I mean, you can't see nothing you can't see, so... it's like a big bowl of blue above you.
Yani, göremeyeceğin hiçbir şeyi göremezsin, bu yüzden... Sanki üzerimizde mavi bir çanak gibi.
I can't take a week off from work every time I want to see my kids. It's not realistic.
Çocuklarımı her görmek istediğimde işime bir hafta ara veremem.
It's so dark, I can't see anything.
Çok karanlık, hiçbir şey göremiyorum.
I don't think there's any other way you can possibly see it.
Sanırım başka şekilde görmen mümkün değil.
Don't be. I can see how you might think of it that way.
Öyle olma. Bunu niye böyle gördüğünü anlayabilirim.
I don't think, Arman, I can see it.
Sanmıyorum Arman, bunu kendim gördüm.
I can't wait to see it for myself.
Kendi gözlerimle görmek için sabırsızlanıyorum.
See, I can't treat this unless I can confirm it.
Doğrulayamadığım sürece bunu tedavi edemem.
I see the toolbox but I can't actually get it out cause it's way too much weight on the cart
Alet kutusunu görüyorum ama alamıyorum. Üzerinde çok fazla ağırlık var.
So I can match "I" to "E," and then I can count and see that that's four letters changed.

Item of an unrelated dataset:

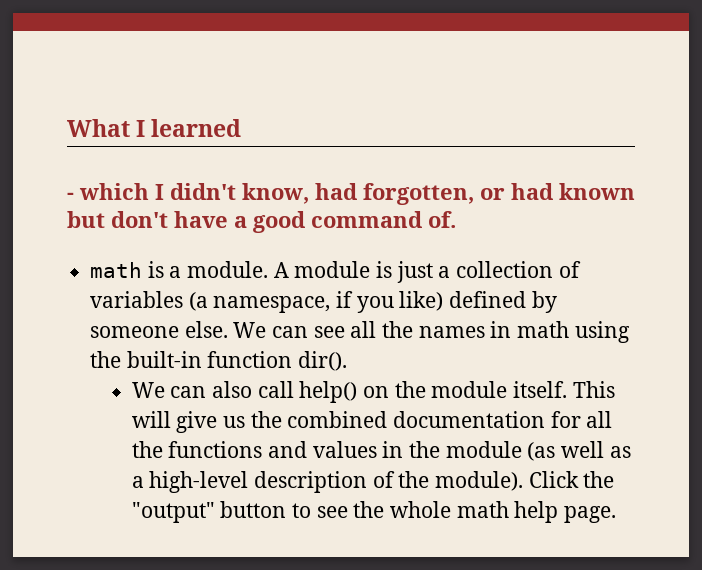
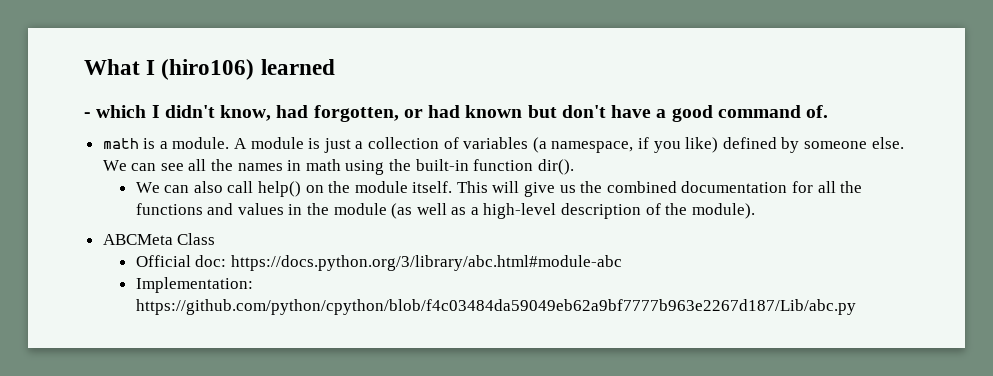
(146, 128) none -> [161,59,255,80] (hiro106)
[528,471,615,488] [131,501,616,523] Click the "output" button to see the whole math help page. -> [102,233,216,245] [135,255,622,271] [135,277,253,293] [135,299,856,315] // ABCMeta Class // Official doc: https://docs.python.org/3/library/abc.html#module-abc // Implementation: https://github.com/python/cpython/blob/f4c03484da59049eb62a9bf7777b963e2267d187/Lib/abc.py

Repeating the same for "X," I can count back four letters and see it might be representing "t." X-L-I is being converted to "the."
Bu insan tarihinde çok değerli bir an, çünkü insanların antik çağlardan beri sormuş oldukları bu filozofik soruya cevap verecek bilgiye ışık dedektörlerine, bilgisayarlara, teleskoplara sahibiz.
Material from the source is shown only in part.